*** Opening DATASET ENTRIES ***
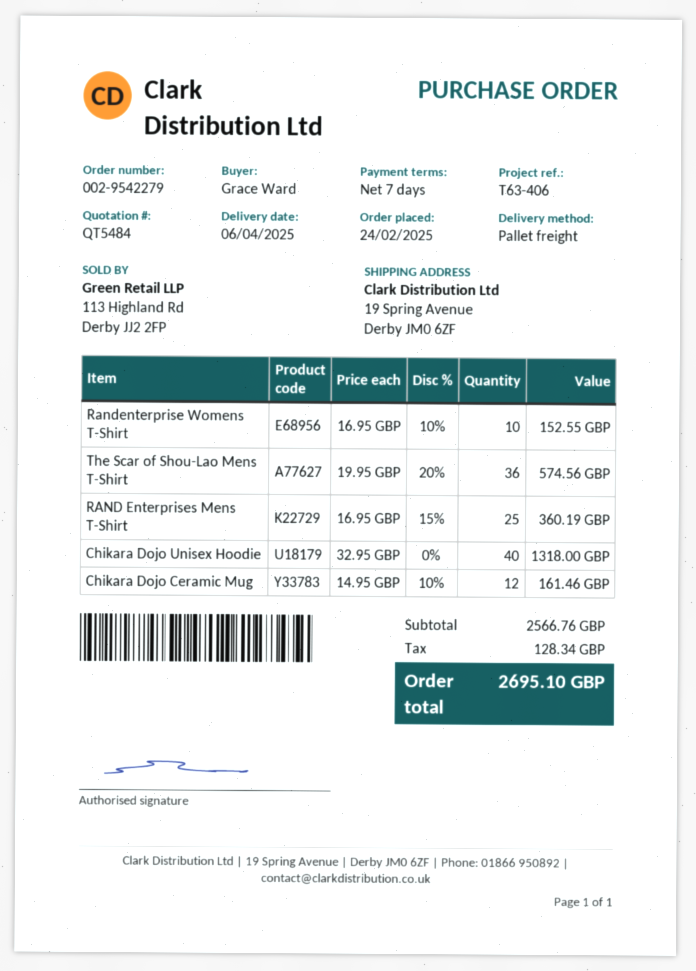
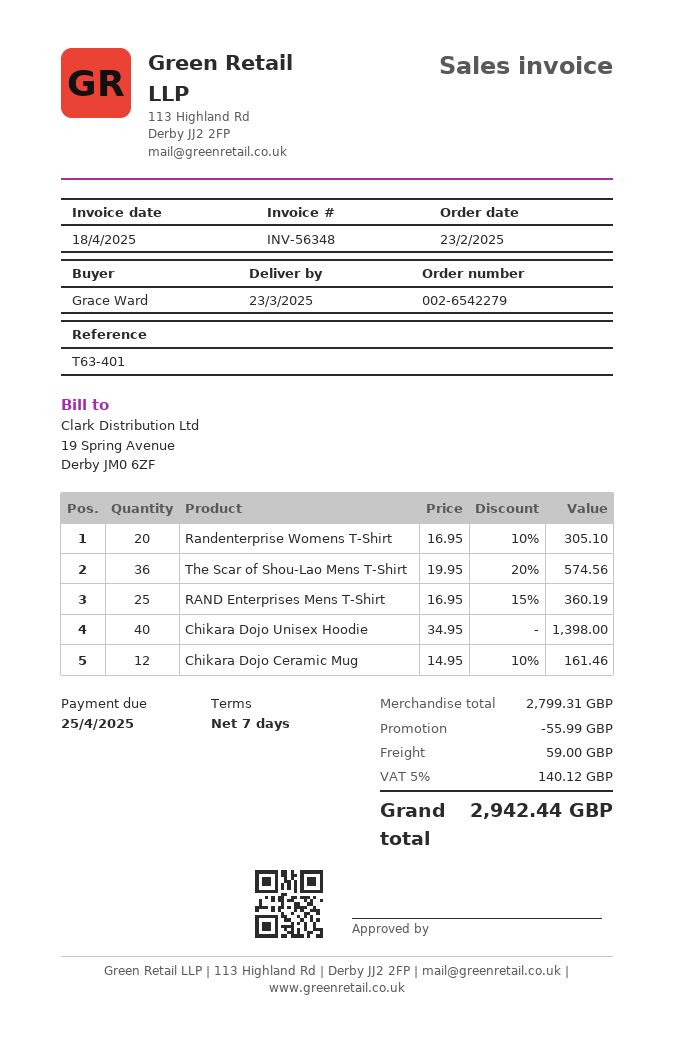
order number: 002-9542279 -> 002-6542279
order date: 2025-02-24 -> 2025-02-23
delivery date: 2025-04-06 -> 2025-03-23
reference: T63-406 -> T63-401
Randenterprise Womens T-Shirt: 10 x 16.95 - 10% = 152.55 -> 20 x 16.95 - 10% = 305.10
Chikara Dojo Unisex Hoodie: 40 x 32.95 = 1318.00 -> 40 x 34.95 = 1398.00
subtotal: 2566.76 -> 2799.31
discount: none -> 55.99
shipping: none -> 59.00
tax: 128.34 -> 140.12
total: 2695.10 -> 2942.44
*** Closing DATASET ENTRIES ***
*** Opening DATASET ENTRIES ***
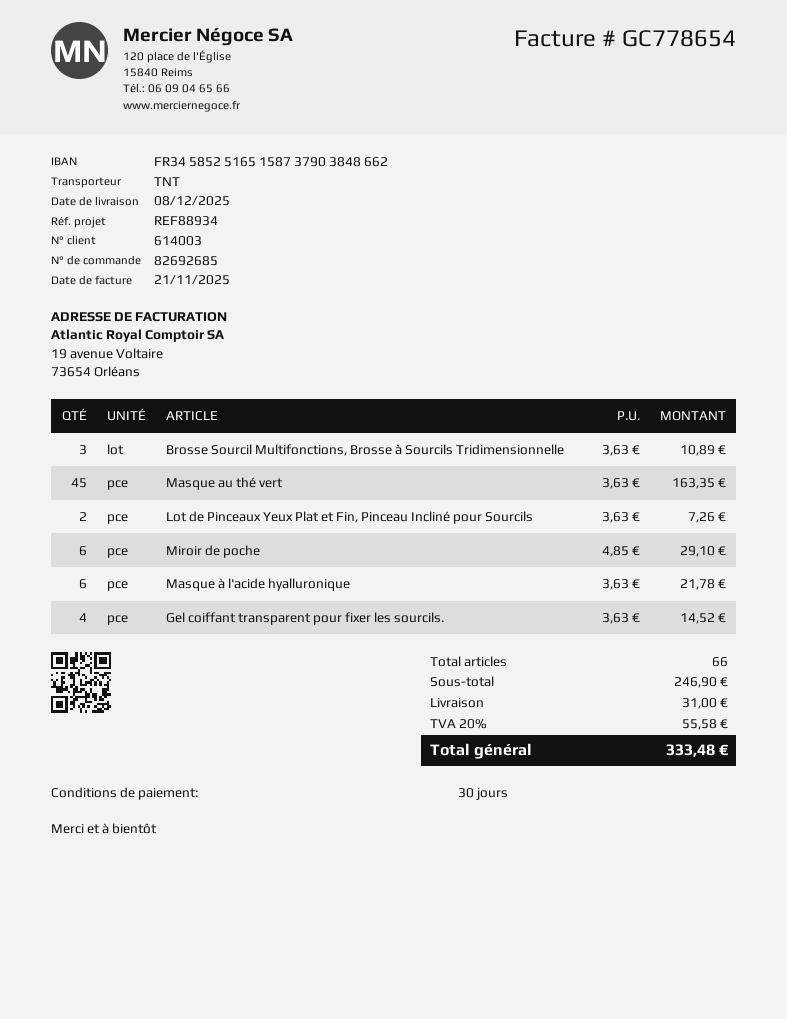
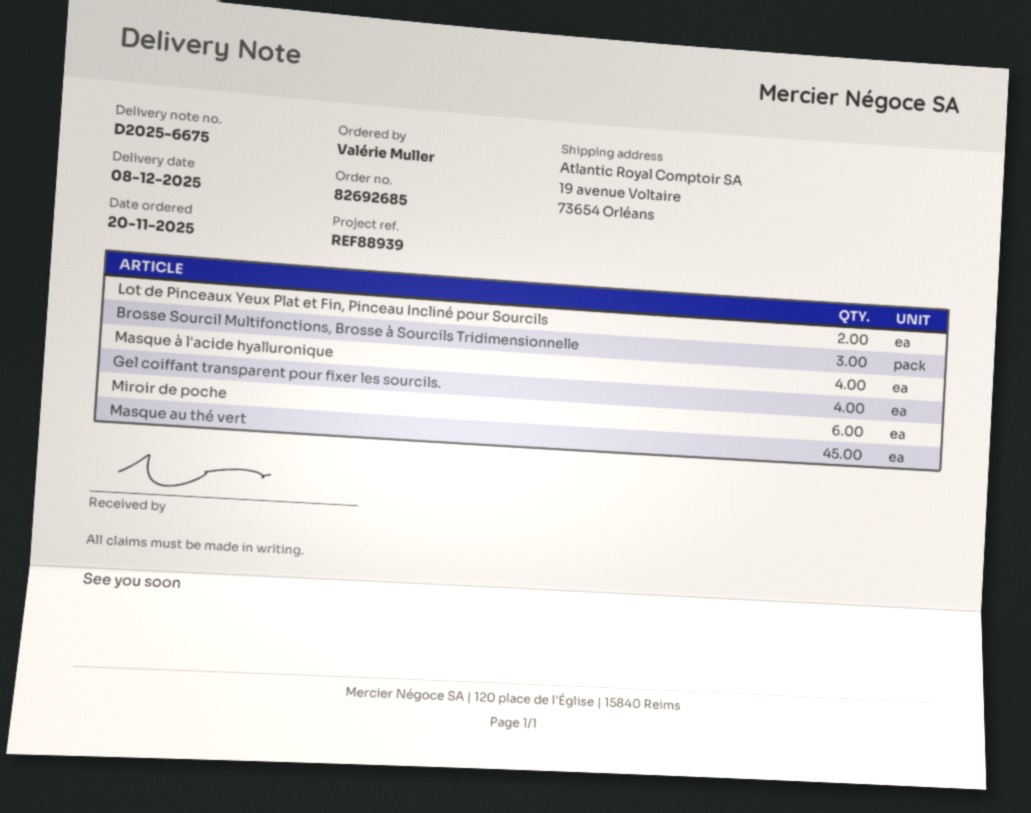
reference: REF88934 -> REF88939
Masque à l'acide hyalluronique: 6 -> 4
*** Closing DATASET ENTRIES ***
WHAT YOU ARE ASKED TO DO
Set down, from the entries above, exactly the lines from the one with "shipping: none -> 59.00" up to and including the one with "total: 2695.10 -> 2942.44", and no other lines.

EXERCISE RESPONSE
shipping: none -> 59.00
tax: 128.34 -> 140.12
total: 2695.10 -> 2942.44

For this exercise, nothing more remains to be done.